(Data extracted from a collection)
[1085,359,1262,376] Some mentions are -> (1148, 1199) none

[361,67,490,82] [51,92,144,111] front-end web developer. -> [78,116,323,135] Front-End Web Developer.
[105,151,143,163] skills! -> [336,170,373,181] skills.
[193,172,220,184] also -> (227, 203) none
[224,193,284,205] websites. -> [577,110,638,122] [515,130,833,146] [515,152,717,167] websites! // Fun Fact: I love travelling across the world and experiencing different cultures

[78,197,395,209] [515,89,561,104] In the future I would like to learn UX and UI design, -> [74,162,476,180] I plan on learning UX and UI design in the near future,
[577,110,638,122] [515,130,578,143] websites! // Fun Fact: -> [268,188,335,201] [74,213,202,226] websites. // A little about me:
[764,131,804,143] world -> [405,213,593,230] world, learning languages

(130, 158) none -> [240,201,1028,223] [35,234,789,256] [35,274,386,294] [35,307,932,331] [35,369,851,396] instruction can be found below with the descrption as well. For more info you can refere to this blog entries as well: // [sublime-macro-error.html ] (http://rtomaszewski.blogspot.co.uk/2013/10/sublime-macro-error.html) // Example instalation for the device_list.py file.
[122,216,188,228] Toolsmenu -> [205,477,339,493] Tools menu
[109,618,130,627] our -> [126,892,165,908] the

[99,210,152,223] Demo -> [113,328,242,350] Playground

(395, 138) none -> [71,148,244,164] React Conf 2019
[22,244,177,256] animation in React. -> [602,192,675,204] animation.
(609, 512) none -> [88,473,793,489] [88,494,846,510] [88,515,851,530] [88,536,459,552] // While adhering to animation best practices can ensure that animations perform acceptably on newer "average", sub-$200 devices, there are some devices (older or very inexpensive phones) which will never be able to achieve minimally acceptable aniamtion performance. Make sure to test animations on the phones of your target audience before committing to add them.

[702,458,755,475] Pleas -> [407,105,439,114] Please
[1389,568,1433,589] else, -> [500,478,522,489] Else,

TASK DESCRIPTION: There is a run of lines above from the one with "[109,618,130,627] our ->" to the one with "[22,244,177,256] animation in"; print exactly that run, both ends included, and nothing else.

RESULT FOR THIS EXERCISE:
[109,618,130,627] our -> [126,892,165,908] the

[99,210,152,223] Demo -> [113,328,242,350] Playground

(395, 138) none -> [71,148,244,164] React Conf 2019
[22,244,177,256] animation in React. -> [602,192,675,204] animation.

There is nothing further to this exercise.